**TASK INSTRUCTIONS:**
Copy out each line of the data holding "font".

Saved data entries:
◆ ◆ ◆ ◆ ◆ ◆ ◆

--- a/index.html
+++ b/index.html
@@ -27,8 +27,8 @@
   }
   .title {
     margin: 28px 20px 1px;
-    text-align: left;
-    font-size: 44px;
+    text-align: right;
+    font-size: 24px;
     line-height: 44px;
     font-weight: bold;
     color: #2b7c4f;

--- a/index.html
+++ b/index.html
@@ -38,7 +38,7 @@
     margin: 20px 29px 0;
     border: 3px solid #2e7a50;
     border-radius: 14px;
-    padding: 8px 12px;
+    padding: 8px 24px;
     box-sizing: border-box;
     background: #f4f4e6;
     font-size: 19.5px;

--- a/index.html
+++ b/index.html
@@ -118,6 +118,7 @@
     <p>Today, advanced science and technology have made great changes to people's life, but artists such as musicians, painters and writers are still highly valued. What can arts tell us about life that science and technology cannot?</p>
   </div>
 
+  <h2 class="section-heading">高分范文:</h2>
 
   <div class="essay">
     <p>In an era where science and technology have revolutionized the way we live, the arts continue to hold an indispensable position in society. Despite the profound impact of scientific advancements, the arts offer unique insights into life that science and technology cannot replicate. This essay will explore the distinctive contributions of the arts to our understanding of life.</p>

◆ ◆ ◆ ◆ ◆ ◆ ◆

**TASK RESPONSE:**
-    font-size: 44px;
+    font-size: 24px;
     font-weight: bold;
     font-size: 19.5px;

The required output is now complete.